Please reproduce the entries below exactly as they stand, but leave the pictures out.

── Extracted records

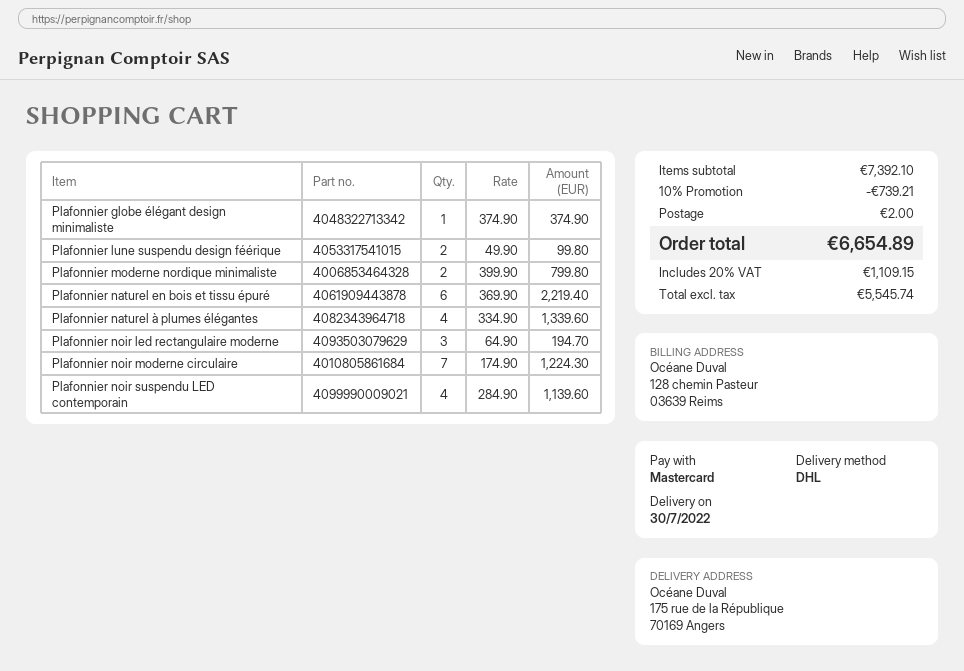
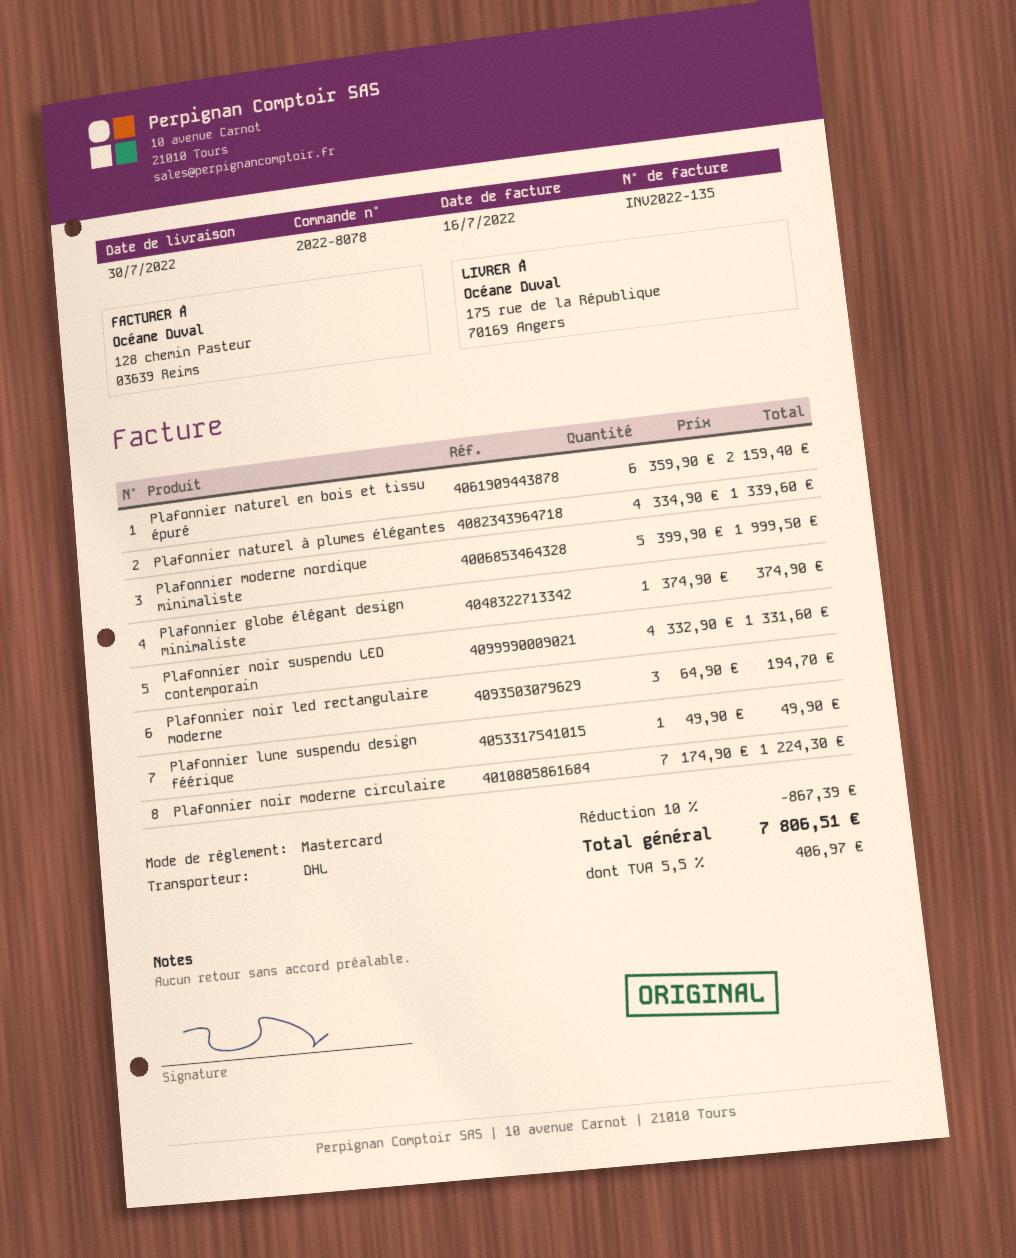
Plafonnier lune suspendu design féérique: 2 x 49.90 = 99.80 -> 1 x 49.90 = 49.90
Plafonnier moderne nordique minimaliste: 2 x 399.90 = 799.80 -> 5 x 399.90 = 1999.50
Plafonnier naturel en bois et tissu épuré: 6 x 369.90 = 2219.40 -> 6 x 359.90 = 2159.40
Plafonnier noir suspendu LED contemporain: 4 x 284.90 = 1139.60 -> 4 x 332.90 = 1331.60
discount: 10% = 739.21 -> 10% = 867.39
shipping: 2.00 -> none
tax: 20% = 1109.15 -> 5.5% = 406.97
total: 6654.89 -> 7806.51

────

Exercise result:
Plafonnier lune suspendu design féérique: 2 x 49.90 = 99.80 -> 1 x 49.90 = 49.90
Plafonnier moderne nordique minimaliste: 2 x 399.90 = 799.80 -> 5 x 399.90 = 1999.50
Plafonnier naturel en bois et tissu épuré: 6 x 369.90 = 2219.40 -> 6 x 359.90 = 2159.40
Plafonnier noir suspendu LED contemporain: 4 x 284.90 = 1139.60 -> 4 x 332.90 = 1331.60
discount: 10% = 739.21 -> 10% = 867.39
shipping: 2.00 -> none
tax: 20% = 1109.15 -> 5.5% = 406.97
total: 6654.89 -> 7806.51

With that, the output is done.